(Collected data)

--- --- ---

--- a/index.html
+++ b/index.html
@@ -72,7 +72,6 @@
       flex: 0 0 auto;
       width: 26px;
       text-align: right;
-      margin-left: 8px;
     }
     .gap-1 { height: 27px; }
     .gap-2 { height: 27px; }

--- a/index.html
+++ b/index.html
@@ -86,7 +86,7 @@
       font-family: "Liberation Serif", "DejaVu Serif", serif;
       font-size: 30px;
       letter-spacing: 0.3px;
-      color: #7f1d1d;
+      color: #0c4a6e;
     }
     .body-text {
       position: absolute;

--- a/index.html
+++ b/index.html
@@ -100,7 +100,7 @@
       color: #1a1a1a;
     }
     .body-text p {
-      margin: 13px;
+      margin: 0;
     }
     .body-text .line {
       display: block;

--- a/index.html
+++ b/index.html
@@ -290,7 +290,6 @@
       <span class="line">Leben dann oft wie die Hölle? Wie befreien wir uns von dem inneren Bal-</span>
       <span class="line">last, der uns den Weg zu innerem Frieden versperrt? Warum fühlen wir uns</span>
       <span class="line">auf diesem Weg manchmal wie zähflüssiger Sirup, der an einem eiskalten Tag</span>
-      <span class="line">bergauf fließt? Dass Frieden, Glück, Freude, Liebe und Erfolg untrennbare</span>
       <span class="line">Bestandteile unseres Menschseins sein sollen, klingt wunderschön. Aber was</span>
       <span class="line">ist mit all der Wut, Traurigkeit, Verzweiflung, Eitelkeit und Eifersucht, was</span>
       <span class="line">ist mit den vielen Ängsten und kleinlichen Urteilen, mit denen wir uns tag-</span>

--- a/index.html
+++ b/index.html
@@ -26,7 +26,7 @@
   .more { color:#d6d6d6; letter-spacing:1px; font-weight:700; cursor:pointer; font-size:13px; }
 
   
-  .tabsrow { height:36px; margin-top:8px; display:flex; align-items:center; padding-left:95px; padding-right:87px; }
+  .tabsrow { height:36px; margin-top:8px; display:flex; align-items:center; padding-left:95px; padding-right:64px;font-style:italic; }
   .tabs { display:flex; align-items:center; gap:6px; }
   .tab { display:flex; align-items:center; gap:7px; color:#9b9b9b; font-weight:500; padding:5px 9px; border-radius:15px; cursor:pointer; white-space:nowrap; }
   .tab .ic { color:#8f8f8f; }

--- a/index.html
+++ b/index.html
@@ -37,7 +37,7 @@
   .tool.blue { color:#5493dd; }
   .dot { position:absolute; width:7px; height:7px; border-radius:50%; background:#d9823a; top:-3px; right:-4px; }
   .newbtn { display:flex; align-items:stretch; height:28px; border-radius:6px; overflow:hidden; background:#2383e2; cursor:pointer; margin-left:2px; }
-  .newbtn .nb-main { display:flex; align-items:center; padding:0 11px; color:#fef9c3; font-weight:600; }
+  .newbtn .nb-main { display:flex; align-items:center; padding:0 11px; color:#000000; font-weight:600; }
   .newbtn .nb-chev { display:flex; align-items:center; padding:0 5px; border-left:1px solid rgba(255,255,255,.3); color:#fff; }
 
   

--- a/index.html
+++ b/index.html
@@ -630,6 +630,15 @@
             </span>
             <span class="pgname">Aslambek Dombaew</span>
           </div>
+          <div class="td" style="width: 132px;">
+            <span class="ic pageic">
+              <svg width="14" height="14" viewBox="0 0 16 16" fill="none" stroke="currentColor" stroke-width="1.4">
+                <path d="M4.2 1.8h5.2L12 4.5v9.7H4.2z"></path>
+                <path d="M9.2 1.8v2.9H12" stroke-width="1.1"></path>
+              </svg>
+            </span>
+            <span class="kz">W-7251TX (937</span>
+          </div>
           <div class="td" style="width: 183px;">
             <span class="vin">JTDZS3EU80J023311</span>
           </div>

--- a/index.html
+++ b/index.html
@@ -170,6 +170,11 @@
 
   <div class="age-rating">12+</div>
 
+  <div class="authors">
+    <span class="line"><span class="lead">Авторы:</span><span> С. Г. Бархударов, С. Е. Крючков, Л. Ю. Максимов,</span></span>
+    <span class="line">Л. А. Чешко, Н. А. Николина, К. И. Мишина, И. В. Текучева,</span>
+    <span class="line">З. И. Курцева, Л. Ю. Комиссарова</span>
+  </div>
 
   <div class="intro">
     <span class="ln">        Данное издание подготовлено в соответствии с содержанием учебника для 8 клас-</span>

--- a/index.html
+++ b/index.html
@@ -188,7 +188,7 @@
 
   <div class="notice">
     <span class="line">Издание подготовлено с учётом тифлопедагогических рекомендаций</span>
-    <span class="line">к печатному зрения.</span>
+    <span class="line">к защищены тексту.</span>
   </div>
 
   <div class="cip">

--- --- ---

Task =
Restate the data above word for word, omitting nothing.

Your response =
--- a/index.html
+++ b/index.html
@@ -72,7 +72,6 @@
       flex: 0 0 auto;
       width: 26px;
       text-align: right;
-      margin-left: 8px;
     }
     .gap-1 { height: 27px; }
     .gap-2 { height: 27px; }

--- a/index.html
+++ b/index.html
@@ -86,7 +86,7 @@
       font-family: "Liberation Serif", "DejaVu Serif", serif;
       font-size: 30px;
       letter-spacing: 0.3px;
-      color: #7f1d1d;
+      color: #0c4a6e;
     }
     .body-text {
       position: absolute;

--- a/index.html
+++ b/index.html
@@ -100,7 +100,7 @@
       color: #1a1a1a;
     }
     .body-text p {
-      margin: 13px;
+      margin: 0;
     }
     .body-text .line {
       display: block;

--- a/index.html
+++ b/index.html
@@ -290,7 +290,6 @@
       <span class="line">Leben dann oft wie die Hölle? Wie befreien wir uns von dem inneren Bal-</span>
       <span class="line">last, der uns den Weg zu innerem Frieden versperrt? Warum fühlen wir uns</span>
       <span class="line">auf diesem Weg manchmal wie zähflüssiger Sirup, der an einem eiskalten Tag</span>
-      <span class="line">bergauf fließt? Dass Frieden, Glück, Freude, Liebe und Erfolg untrennbare</span>
       <span class="line">Bestandteile unseres Menschseins sein sollen, klingt wunderschön. Aber was</span>
       <span class="line">ist mit all der Wut, Traurigkeit, Verzweiflung, Eitelkeit und Eifersucht, was</span>
       <span class="line">ist mit den vielen Ängsten und kleinlichen Urteilen, mit denen wir uns tag-</span>

--- a/index.html
+++ b/index.html
@@ -26,7 +26,7 @@
   .more { color:#d6d6d6; letter-spacing:1px; font-weight:700; cursor:pointer; font-size:13px; }
 
   
-  .tabsrow { height:36px; margin-top:8px; display:flex; align-items:center; padding-left:95px; padding-right:87px; }
+  .tabsrow { height:36px; margin-top:8px; display:flex; align-items:center; padding-left:95px; padding-right:64px;font-style:italic; }
   .tabs { display:flex; align-items:center; gap:6px; }
   .tab { display:flex; align-items:center; gap:7px; color:#9b9b9b; font-weight:500; padding:5px 9px; border-radius:15px; cursor:pointer; white-space:nowrap; }
   .tab .ic { color:#8f8f8f; }

--- a/index.html
+++ b/index.html
@@ -37,7 +37,7 @@
   .tool.blue { color:#5493dd; }
   .dot { position:absolute; width:7px; height:7px; border-radius:50%; background:#d9823a; top:-3px; right:-4px; }
   .newbtn { display:flex; align-items:stretch; height:28px; border-radius:6px; overflow:hidden; background:#2383e2; cursor:pointer; margin-left:2px; }
-  .newbtn .nb-main { display:flex; align-items:center; padding:0 11px; color:#fef9c3; font-weight:600; }
+  .newbtn .nb-main { display:flex; align-items:center; padding:0 11px; color:#000000; font-weight:600; }
   .newbtn .nb-chev { display:flex; align-items:center; padding:0 5px; border-left:1px solid rgba(255,255,255,.3); color:#fff; }
 
   

--- a/index.html
+++ b/index.html
@@ -630,6 +630,15 @@
             </span>
             <span class="pgname">Aslambek Dombaew</span>
           </div>
+          <div class="td" style="width: 132px;">
+            <span class="ic pageic">
+              <svg width="14" height="14" viewBox="0 0 16 16" fill="none" stroke="currentColor" stroke-width="1.4">
+                <path d="M4.2 1.8h5.2L12 4.5v9.7H4.2z"></path>
+                <path d="M9.2 1.8v2.9H12" stroke-width="1.1"></path>
+              </svg>
+            </span>
+            <span class="kz">W-7251TX (937</span>
+          </div>
           <div class="td" style="width: 183px;">
             <span class="vin">JTDZS3EU80J023311</span>
           </div>

--- a/index.html
+++ b/index.html
@@ -170,6 +170,11 @@
 
   <div class="age-rating">12+</div>
 
+  <div class="authors">
+    <span class="line"><span class="lead">Авторы:</span><span> С. Г. Бархударов, С. Е. Крючков, Л. Ю. Максимов,</span></span>
+    <span class="line">Л. А. Чешко, Н. А. Николина, К. И. Мишина, И. В. Текучева,</span>
+    <span class="line">З. И. Курцева, Л. Ю. Комиссарова</span>
+  </div>
 
   <div class="intro">
     <span class="ln">        Данное издание подготовлено в соответствии с содержанием учебника для 8 клас-</span>

--- a/index.html
+++ b/index.html
@@ -188,7 +188,7 @@
 
   <div class="notice">
     <span class="line">Издание подготовлено с учётом тифлопедагогических рекомендаций</span>
-    <span class="line">к печатному зрения.</span>
+    <span class="line">к защищены тексту.</span>
   </div>
 
   <div class="cip">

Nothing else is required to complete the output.